Distraction free writing tools and hardware

After I stumbled across the Hemingwrite – A Distraction Free Digital Typewriter by Hemingwrite Kickstarter, I started looking at different ways to accomplish the same task but without spending $500 on a device. I’ve always had an interested in different writing setups, and would love to be a writer. For some reason, my lack of grammar and my legendary skill at procrastination has not resulted in the next great American novel. Here are some of my setups I’ve been trying.

Macintosh SE/30 running System 6 with Microsoft Word

I have written a few posts on my Macintosh SE/30 and about bringing it back to life. It works really well as a distraction free system, it’s very fast, quiet, and reliable. Pulling documents off of the machine is as simple as copying them to a floppy drive.

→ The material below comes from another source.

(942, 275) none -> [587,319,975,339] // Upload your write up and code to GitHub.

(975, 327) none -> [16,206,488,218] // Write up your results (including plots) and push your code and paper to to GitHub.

IBM Thinkpad T51e running Ubuntu at the console and using vim

This isn’t that bad of a machine, the keyboard is really nice. Unfortunately, I can run multiple consoles and can still chat and surf (all at the console) but it’s harder to not be distracted. It’s really nice in the fact that I can use Dropbox or git on it, and reconfiguring the console font gave me a pretty nice font.

Atari 800 running The Last Word

Writing on my Atari 800 is fun! The keyboard is really nice, and The Last Word is a fantastic word processor. Pulling files off is a little bit of a pain (saving to a disk image and then extracting the file from that disk image) and I haven’t figured out a good way to send files to it for editing.

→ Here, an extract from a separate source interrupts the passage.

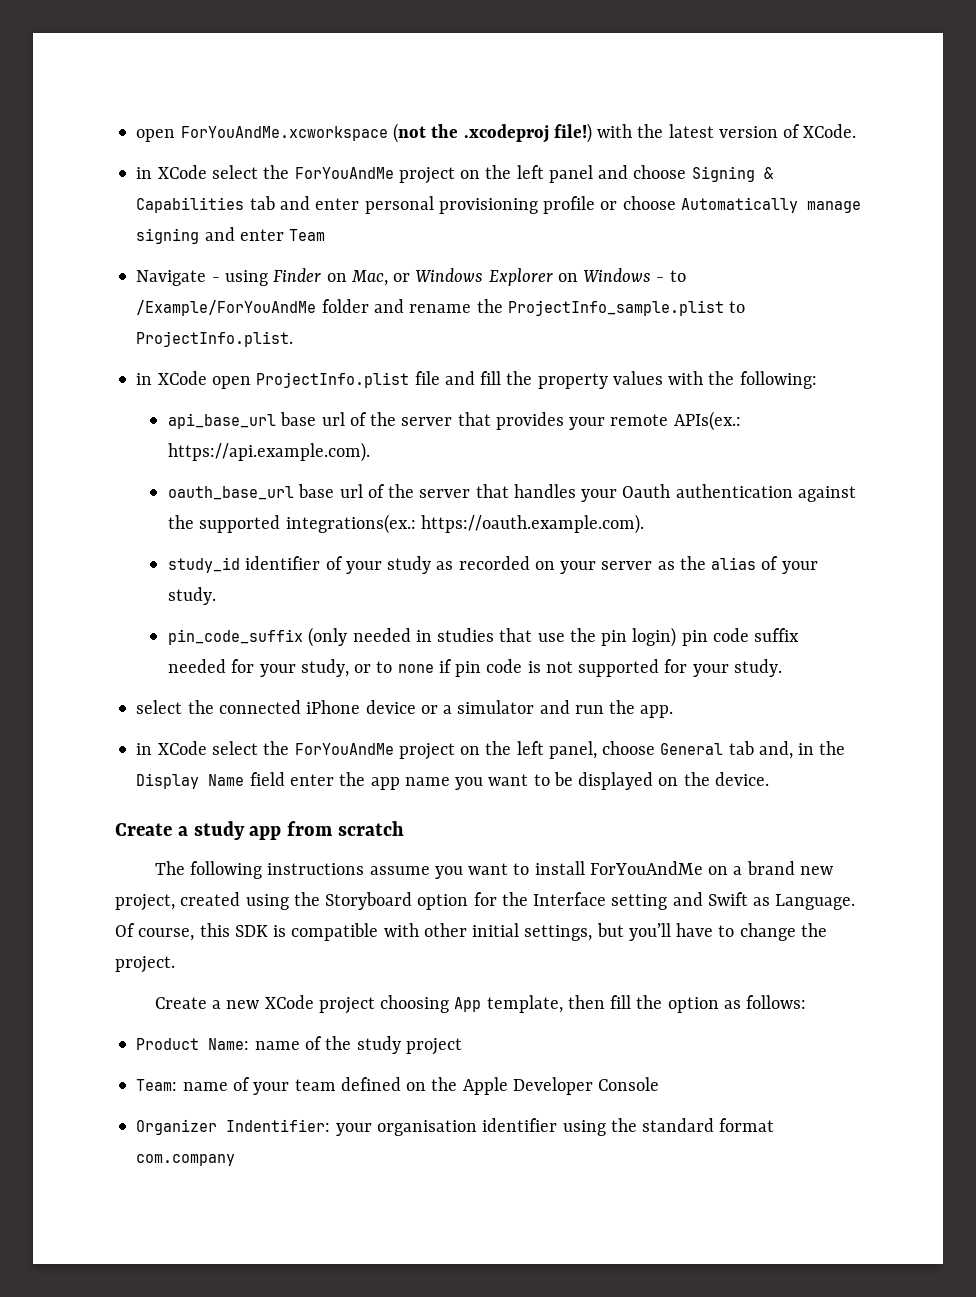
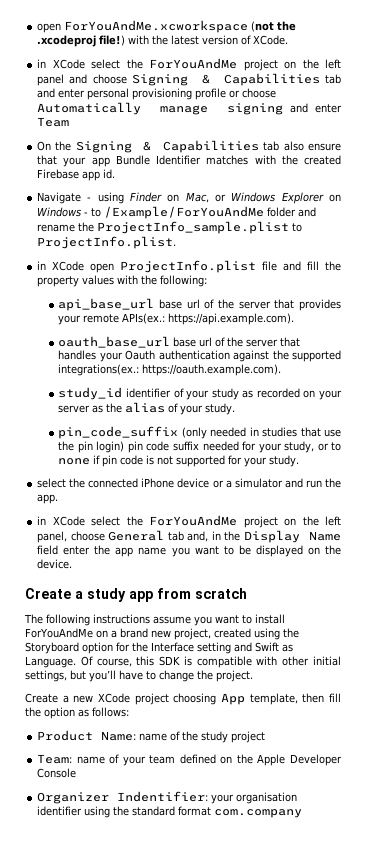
(326, 235) none -> [37,140,341,153] [37,155,341,167] [37,169,116,181] // On the Signing & Capabilities tab also ensure that your app Bundle Identifier matches with the created Firebase app id.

Atari MegaSTe running Protext

I love the keyboard on the Mega STe, but writing in Protext wasn’t the best. I don’t know if it was the weird interface or what, but it just wasn’t a nice experience. I will probably go back to ST Writer the next time I write with it.

Raspberry Pi with a Nook Simple Touch display

My newest experiment is using a Nook Simple Touch as the display. That was one feature of the Hemingwrite that I really liked, the use of an e-ink display. E-ink is the display used in the black and white e-readers,and has a very low power usage profile. The other advantage is the fact that it works well in bright light situations, such as outside.

I have this working as a prototype in my house. The Raspberry Pi is connected to my wifi, and running tmux at the console. With a rooted Nook Simple Touch, I connected to the local wifi and ran vx-connectbot which connected to my Pi. After connecting, I ran tmux -a, which then connected the vx-connectbot session with the console session, and I used the keyboard connected to the Pi but the display was on the Nook Simple Touch. I had to configure some vx-connectbot settings to get a good experience, but it worked really well. Next up is to figure out how to package the parts into something that would be portable.